__What to do__. Repeat exactly, and only, the lines below starting at the line that contains "Char Rajibpur | Population - Total: 83373" and ending at the line that contains "TOTAL | Population - Total Markup: 25845.64", inclusive of both.

__Data excerpts__.
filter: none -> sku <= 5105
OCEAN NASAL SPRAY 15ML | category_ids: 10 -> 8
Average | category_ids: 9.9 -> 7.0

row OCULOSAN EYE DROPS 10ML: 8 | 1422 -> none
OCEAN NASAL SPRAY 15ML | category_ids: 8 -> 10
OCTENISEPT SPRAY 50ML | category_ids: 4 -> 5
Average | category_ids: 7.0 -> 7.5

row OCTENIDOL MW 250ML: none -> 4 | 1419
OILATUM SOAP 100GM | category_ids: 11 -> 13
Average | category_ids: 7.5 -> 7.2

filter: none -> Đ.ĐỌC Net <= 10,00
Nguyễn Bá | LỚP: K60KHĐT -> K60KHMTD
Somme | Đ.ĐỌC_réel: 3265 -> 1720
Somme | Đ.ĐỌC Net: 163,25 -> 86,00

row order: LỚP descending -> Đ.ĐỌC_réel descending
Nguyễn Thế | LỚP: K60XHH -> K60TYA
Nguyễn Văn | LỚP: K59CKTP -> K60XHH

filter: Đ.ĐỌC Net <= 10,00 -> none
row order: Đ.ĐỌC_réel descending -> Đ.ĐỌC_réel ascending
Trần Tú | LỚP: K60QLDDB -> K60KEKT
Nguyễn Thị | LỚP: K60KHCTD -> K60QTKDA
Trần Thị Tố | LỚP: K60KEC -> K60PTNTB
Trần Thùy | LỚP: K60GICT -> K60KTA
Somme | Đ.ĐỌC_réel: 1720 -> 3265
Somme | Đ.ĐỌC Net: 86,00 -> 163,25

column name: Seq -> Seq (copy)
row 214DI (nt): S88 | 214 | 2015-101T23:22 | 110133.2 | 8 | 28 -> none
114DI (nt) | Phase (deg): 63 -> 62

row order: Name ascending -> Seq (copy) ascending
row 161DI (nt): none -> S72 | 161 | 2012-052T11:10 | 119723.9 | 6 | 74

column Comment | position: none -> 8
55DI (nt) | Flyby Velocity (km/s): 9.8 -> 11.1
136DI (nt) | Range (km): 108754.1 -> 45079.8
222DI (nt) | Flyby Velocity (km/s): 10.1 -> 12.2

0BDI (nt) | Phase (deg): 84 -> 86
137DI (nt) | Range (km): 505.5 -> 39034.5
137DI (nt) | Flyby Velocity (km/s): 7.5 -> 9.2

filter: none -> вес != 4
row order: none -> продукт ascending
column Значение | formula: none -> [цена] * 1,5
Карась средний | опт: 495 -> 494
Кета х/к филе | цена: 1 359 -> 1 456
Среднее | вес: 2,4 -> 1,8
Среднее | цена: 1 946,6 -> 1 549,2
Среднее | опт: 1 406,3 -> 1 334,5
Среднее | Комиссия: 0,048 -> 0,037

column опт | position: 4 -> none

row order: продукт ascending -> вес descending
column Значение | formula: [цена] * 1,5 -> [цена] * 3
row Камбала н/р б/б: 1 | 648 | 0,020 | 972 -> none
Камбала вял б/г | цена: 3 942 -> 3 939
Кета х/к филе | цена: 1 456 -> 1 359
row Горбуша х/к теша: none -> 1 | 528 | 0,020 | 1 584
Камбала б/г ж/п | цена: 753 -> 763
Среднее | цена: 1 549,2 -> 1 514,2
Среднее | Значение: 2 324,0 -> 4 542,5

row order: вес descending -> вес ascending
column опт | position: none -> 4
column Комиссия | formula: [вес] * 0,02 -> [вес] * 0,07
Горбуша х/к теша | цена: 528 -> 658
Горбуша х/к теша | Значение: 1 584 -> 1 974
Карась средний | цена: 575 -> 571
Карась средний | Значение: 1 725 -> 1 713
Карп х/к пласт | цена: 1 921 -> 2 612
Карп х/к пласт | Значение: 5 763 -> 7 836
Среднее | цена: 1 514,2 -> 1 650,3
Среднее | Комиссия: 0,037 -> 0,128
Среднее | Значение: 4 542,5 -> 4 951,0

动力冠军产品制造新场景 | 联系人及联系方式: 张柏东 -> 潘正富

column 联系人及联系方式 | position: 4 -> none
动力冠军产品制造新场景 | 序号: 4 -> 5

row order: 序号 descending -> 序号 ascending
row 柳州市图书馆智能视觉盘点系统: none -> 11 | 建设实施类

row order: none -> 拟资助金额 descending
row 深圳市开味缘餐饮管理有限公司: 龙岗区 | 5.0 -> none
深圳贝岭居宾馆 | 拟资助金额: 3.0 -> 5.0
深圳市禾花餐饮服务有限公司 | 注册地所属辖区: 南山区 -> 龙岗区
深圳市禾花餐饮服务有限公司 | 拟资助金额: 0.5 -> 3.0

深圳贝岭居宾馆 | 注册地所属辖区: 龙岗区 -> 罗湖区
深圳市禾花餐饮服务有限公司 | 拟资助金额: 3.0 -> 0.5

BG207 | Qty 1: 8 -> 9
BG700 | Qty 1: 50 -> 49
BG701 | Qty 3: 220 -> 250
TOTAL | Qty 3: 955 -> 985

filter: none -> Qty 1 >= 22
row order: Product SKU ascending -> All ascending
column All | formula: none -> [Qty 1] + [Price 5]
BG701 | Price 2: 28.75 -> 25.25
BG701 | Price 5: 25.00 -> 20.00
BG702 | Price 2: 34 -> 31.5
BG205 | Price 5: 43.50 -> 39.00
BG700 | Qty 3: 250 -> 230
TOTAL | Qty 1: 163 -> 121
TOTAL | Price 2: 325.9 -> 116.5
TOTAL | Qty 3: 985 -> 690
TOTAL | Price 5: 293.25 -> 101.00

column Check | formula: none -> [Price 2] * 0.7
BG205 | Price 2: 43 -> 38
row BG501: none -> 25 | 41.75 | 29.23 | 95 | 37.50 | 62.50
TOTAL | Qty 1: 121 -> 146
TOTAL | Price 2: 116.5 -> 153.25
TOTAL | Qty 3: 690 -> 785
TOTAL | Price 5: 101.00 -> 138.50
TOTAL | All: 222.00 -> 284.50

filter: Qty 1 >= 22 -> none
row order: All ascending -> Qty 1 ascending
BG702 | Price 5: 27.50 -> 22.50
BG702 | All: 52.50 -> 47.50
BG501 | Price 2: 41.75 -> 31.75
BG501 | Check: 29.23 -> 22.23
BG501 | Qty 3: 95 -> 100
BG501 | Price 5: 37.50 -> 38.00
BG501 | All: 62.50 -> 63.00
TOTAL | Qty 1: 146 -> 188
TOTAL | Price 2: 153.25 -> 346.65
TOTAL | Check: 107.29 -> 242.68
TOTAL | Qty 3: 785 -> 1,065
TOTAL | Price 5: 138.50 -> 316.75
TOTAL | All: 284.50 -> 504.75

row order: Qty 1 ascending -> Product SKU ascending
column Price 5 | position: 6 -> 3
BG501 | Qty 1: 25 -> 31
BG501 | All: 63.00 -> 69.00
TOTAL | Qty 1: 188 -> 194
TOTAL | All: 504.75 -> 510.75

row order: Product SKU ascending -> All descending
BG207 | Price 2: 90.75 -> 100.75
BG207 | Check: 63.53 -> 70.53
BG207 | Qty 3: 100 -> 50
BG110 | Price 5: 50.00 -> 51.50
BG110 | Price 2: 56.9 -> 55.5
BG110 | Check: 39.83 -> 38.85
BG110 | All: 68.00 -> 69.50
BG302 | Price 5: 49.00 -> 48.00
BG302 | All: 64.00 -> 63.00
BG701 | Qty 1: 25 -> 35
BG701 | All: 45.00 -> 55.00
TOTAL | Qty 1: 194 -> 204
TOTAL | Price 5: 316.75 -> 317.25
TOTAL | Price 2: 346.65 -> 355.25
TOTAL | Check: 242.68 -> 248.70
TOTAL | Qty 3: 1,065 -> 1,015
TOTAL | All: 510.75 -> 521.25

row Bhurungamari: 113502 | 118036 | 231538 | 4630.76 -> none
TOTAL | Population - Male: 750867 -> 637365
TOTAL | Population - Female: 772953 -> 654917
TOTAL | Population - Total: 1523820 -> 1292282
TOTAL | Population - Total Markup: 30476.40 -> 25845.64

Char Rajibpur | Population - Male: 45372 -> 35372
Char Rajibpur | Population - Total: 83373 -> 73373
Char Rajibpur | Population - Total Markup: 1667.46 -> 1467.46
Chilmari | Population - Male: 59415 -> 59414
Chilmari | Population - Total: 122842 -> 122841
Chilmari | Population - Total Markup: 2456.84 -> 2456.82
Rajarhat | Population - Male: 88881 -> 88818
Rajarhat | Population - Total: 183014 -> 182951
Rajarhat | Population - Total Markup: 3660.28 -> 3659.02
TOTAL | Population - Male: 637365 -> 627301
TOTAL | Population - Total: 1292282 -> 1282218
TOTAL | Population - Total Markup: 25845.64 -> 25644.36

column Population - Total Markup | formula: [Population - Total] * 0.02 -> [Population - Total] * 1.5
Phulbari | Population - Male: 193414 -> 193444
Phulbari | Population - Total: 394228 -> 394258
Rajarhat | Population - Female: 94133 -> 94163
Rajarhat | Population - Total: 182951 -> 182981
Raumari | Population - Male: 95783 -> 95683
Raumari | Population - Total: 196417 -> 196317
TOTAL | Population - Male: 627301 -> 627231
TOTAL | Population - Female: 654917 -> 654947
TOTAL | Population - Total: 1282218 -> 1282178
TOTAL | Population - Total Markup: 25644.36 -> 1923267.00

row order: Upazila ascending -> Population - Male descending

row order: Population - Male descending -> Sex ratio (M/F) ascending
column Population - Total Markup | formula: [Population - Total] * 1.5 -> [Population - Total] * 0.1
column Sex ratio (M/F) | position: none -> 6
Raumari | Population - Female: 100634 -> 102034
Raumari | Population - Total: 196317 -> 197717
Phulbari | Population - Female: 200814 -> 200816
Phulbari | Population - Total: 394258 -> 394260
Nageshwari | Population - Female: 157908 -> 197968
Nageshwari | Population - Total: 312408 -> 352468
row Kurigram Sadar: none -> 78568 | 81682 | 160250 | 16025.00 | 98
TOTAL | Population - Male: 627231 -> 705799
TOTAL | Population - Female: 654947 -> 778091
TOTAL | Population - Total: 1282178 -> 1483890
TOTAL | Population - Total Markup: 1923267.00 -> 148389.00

__Reply to the exercise__.
Char Rajibpur | Population - Total: 83373 -> 73373
Char Rajibpur | Population - Total Markup: 1667.46 -> 1467.46
Chilmari | Population - Male: 59415 -> 59414
Chilmari | Population - Total: 122842 -> 122841
Chilmari | Population - Total Markup: 2456.84 -> 2456.82
Rajarhat | Population - Male: 88881 -> 88818
Rajarhat | Population - Total: 183014 -> 182951
Rajarhat | Population - Total Markup: 3660.28 -> 3659.02
TOTAL | Population - Male: 637365 -> 627301
TOTAL | Population - Total: 1292282 -> 1282218
TOTAL | Population - Total Markup: 25845.64 -> 25644.36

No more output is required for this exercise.